In a Practical Advice piece entitled, 'One Day-One Problem Problem-based Learning (ODOP-PBL) for Continuing Education of Health Professionals,' De Virgilio presents an applied problem-based learning approach used in short courses offered by staff of the Italian National Health Service. He offers details of this approach - enough for others who want to replicate this curriculum - and presents data to demonstrate that participating health professionals found the course effective.

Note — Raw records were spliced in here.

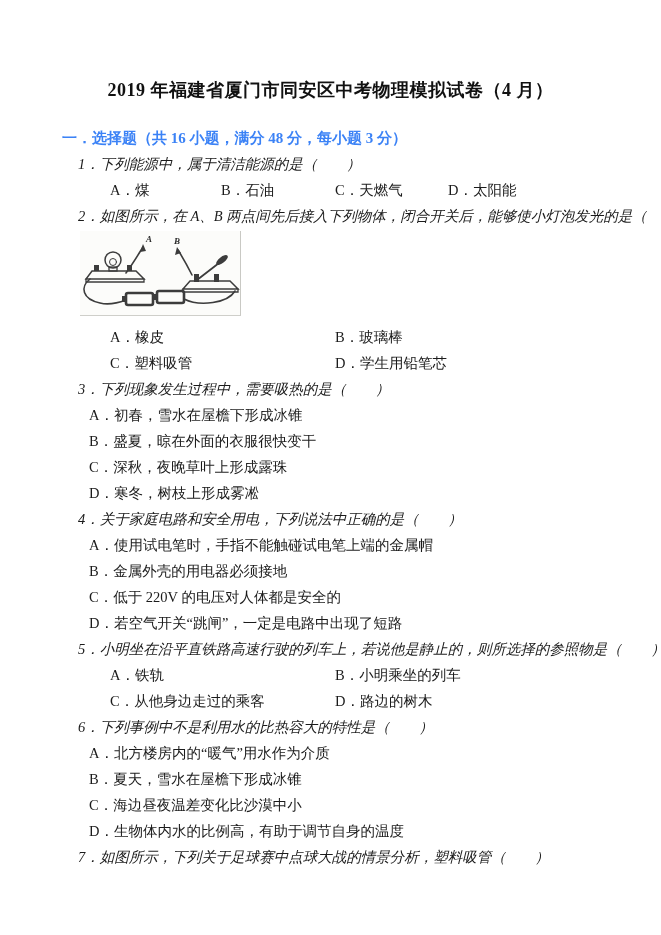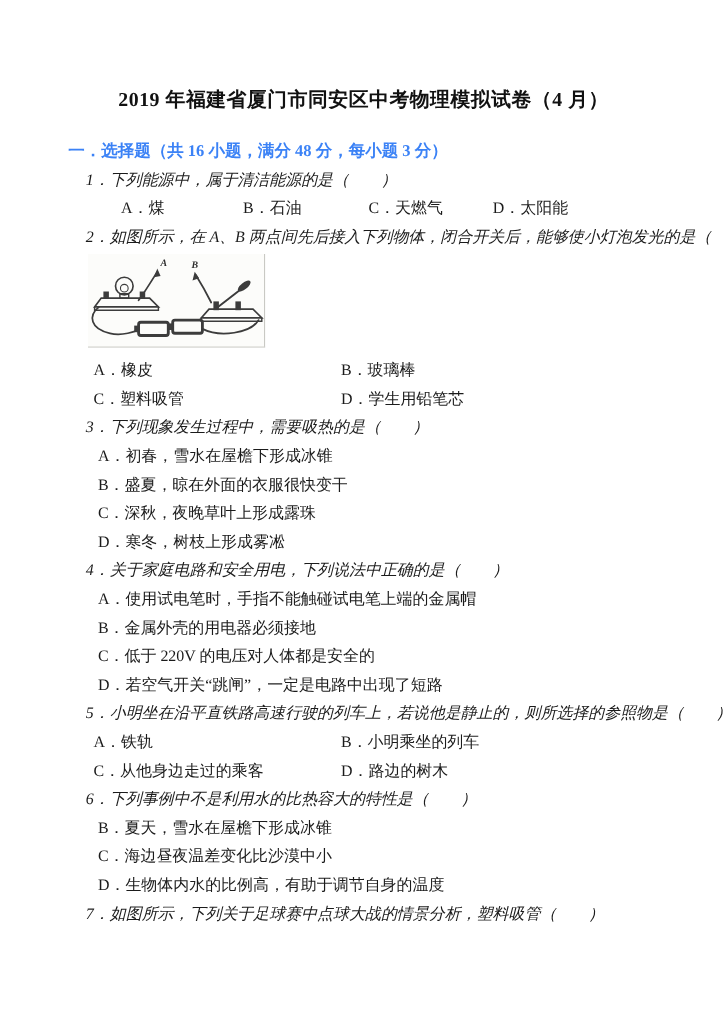--- a/index.html
+++ b/index.html
@@ -33,21 +33,21 @@
     margin-left:78px;
     margin-right:20px;
     font-size:14.5px;
   }
   .stem{line-height:26px;white-space:nowrap;font-style:italic;}
   .opt{line-height:26px;white-space:nowrap;}
   .opts-list .opt{margin-left:11px;}
   .opts-2col{
     display:grid;
     grid-template-columns:225px auto;
-    margin-left:7px;
+    margin-left:32px;
   }
   .opts-4col{
     display:grid;
     grid-template-columns:111px 114px 113px auto;
     margin-left:32px;
   }
   .figure-box{
     width:160px;
     height:84px;
     margin:2px 0 8px 2px;
@@ -166,20 +166,21 @@
       <span class="opt"><span>A．</span><span>铁轨</span></span>
       <span class="opt"><span>B．</span><span>小明乘坐的列车</span></span>
       <span class="opt"><span>C．</span><span>从他身边走过的乘客</span></span>
       <span class="opt"><span>D．</span><span>路边的树木</span></span>
     </div>
   </div>
 
   <div class="q">
     <div class="stem"><span>6．</span><span>下列事例中不是利用水的比热容大的特性是（　　）</span></div>
     <div class="opts-list">
+      <div class="opt"><span>A．</span><span>北方楼房内的“暖气”用水作为介质</span></div>
       <div class="opt"><span>B．</span><span>夏天，雪水在屋檐下形成冰锥</span></div>
       <div class="opt"><span>C．</span><span>海边昼夜温差变化比沙漠中小</span></div>
       <div class="opt"><span>D．</span><span>生物体内水的比例高，有助于调节自身的温度</span></div>
     </div>
   </div>
 
   <div class="q">
     <div class="stem"><span>7．</span><span>如图所示，下列关于足球赛中点球大战的情景分析，塑料吸管（　　）</span></div>
   </div>
 

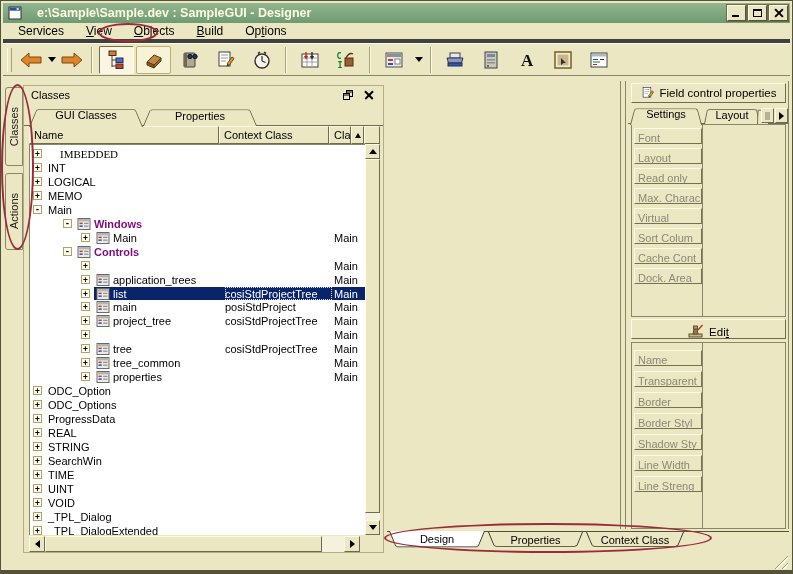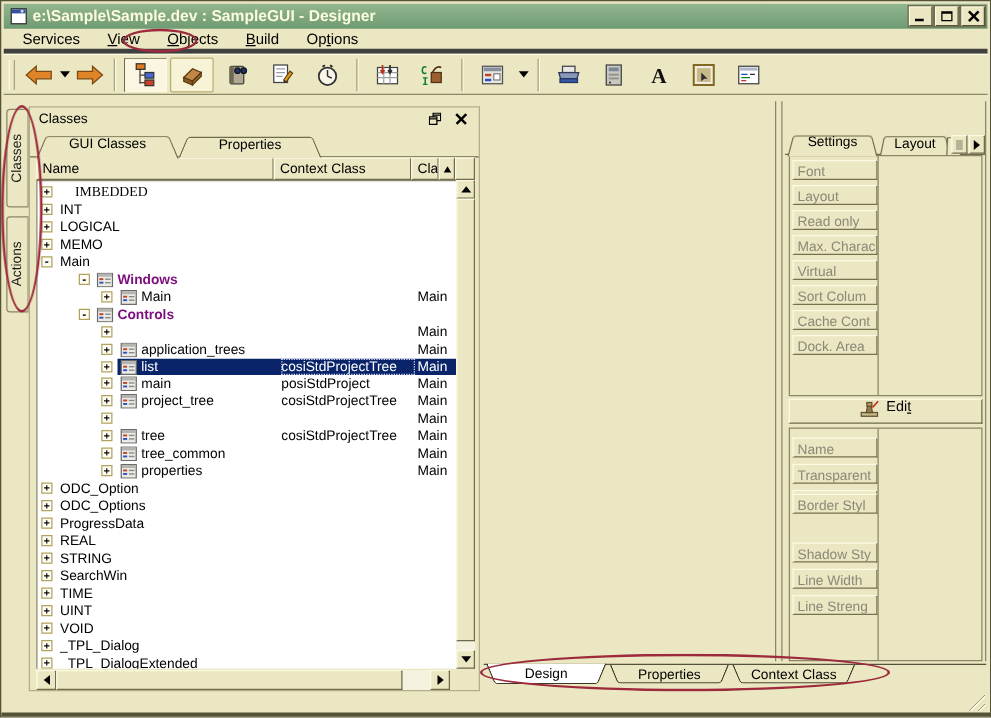--- a/index.html
+++ b/index.html
@@ -11,21 +11,21 @@
   *{box-sizing:border-box;margin:0;padding:0}
   body{margin:0;background:#777;font-family:"Liberation Sans",sans-serif}
   .stage{position:relative;width:793px;height:574px;background:var(--tan);
          border:1px solid #55523a;overflow:hidden;font-family:"Liberation Sans",sans-serif}
 
   
   .titlebar{position:absolute;left:2px;top:2px;right:2px;height:20px;
     background:linear-gradient(180deg,var(--tgl),var(--tgd));
     display:flex;align-items:center;padding-left:5px}
   .app-icon{width:14px;height:14px;flex:0 0 auto}
-  .title-text{color:#fdfbe0;font-weight:bold;font-size:12.5px;margin-left:4px;white-space:nowrap}
+  .title-text{color:#fdfbe0;font-weight:bold;font-size:12.5px;margin-left:15px;white-space:nowrap}
   .winbtns{margin-left:auto;display:flex;margin-right:2px}
   .wbtn{position:relative;width:19px;height:16px;background:var(--tan);margin-left:2px;
     border:1px solid;border-color:var(--line-l) #55523a #55523a var(--line-l);outline:1px solid #6f6b4c}
   .g-min{position:absolute;left:4px;right:6px;bottom:3px;height:2px;background:#000}
   .g-max{position:absolute;inset:3px 4px 3px 4px;border:1px solid #000;border-top-width:2px}
   .g-x{position:absolute;inset:0}
   .g-x::before,.g-x::after{content:"";position:absolute;left:50%;top:50%;width:11px;height:2px;background:#000}
   .g-x::before{transform:translate(-50%,-50%) rotate(45deg)}
   .g-x::after{transform:translate(-50%,-50%) rotate(-45deg)}
 
@@ -138,21 +138,21 @@
     z-index:4;border:1px solid;border-color:var(--line-l) var(--line-d) var(--line-d) var(--line-l)}
   .tab-arrow.la{left:133px}.tab-arrow.ra{left:147px}
   .groupbox{position:absolute;left:3px;width:155px;border:1px solid #8a8668;background:var(--tan)}
   .gb1{top:43px;height:193px}
   .gb2{top:261px;height:187px}
   .gb-vline{position:absolute;left:70px;top:0;bottom:0;width:1px;background:#8a8668}
   .pbtn{position:absolute;left:2px;width:68px;height:16px;background:var(--tan);color:#8b8878;
     font-size:11px;line-height:14px;padding:2px 3px;overflow:hidden;white-space:nowrap;
     border:1px solid;border-color:var(--line-l) #76724f #76724f var(--line-l)}
   .editbtn{position:absolute;left:3px;top:238px;width:155px;height:20px;background:var(--tan);
-    display:flex;align-items:flex-start;justify-content:center;gap:5px;font-size:11.5px;color:#000;
+    display:flex;align-items:flex-end;justify-content:center;gap:5px;font-size:11.5px;color:#000;
     border:1px solid;border-color:var(--line-l) var(--line-d) var(--line-d) var(--line-l)}
   .editbtn svg{width:16px;height:14px}
 
   
   .bottombar{position:absolute;left:386px;top:530px;width:402px;height:19px;border-top:1px solid #55523a}
   .btab{position:absolute;top:0;height:17px}
   .btab .btshape{position:absolute;inset:0;background:var(--tan);border:1px solid #3a3826;border-top:none;
     border-radius:0 0 3px 3px;transform:perspective(14px) rotateX(-7deg);transform-origin:50% 0}
   .btab.active{top:-1px;height:19px;z-index:3}
   .btab.active .btshape{background:#fff}
@@ -665,20 +665,26 @@
       <div class="hbtn right">
           <span class="tri tri-r"></span>
         </div>
     </div>
   </div>
 
   <div class="split1"></div>
   <div class="split2"></div>
 
   <div class="rpanel">
+    <div class="rp-header">
+      <svg>
+          <use href="#i-docpencil"></use>
+        </svg>
+      <span>Field control properties</span>
+    </div>
     <div class="rp-tabs">
       <div class="tabstub">
           <div class="tshape"></div>
         </div>
       <div class="tab-arrow la">
           <span class="tri tri-l dis"></span>
         </div>
       <div class="tab-arrow ra">
           <span class="tri tri-r"></span>
         </div>
@@ -706,21 +712,21 @@
       <svg>
           <use href="#i-stamp"></use>
         </svg>
       <span>Edi<u>t</u></span>
     </div>
     <div class="groupbox gb2">
       <div class="gb-vline"></div>
     <div class="pbtn" style="top: 7px;">Name</div>
         <div class="pbtn" style="top: 28px;">Transparent</div>
         <div class="pbtn" style="top: 49px;">Border</div>
-        <div class="pbtn" style="top: 52px;">Border Styl</div>
+        <div class="pbtn" style="top: 70px;">Border Styl</div>
         <div class="pbtn" style="top: 91px;">Shadow Sty</div>
         <div class="pbtn" style="top: 112px;">Line Width</div>
         <div class="pbtn" style="top: 133px;">Line Streng</div>
       </div>
   </div>
 
   <div class="bottombar">
       <div class="btab active" style="left: 2px; width: 96px;">
         <div class="btshape"></div>
         <span class="tlabel">Design</span>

This issue finishes with five interesting Letters to the Editor. Dr. Moslemi discusses the experiences faced in changing bed-side instruction from Persian language to English in the Kamkar Hospital School of Medicine in Qom, Iran. Ranasinghe and colleagues at the University of Colombo in Sri Lanka present their experiences using a skills workbook to assist students in organizing their self-directed learning needs and documenting knowledge gained. Ms. Khowaja at the Aga Khan University Hospital in Karachi, Pakistan discusses the worldwide importance of avoidable errors in medical care and the roles that patients, practitioners, hospitals, administrators and governments should play in minimizing errors. Drs. Abraham, Adiga and George at the Melaka Manipal Medical College in Manipal, India discuss the use of a video to orient new students to the processes they will use in a problem-based learning curriculum. And Dr. Aboulsoud of the Cairo University in Egypt discusses the relative benefits of formative and summative assessment in medical education.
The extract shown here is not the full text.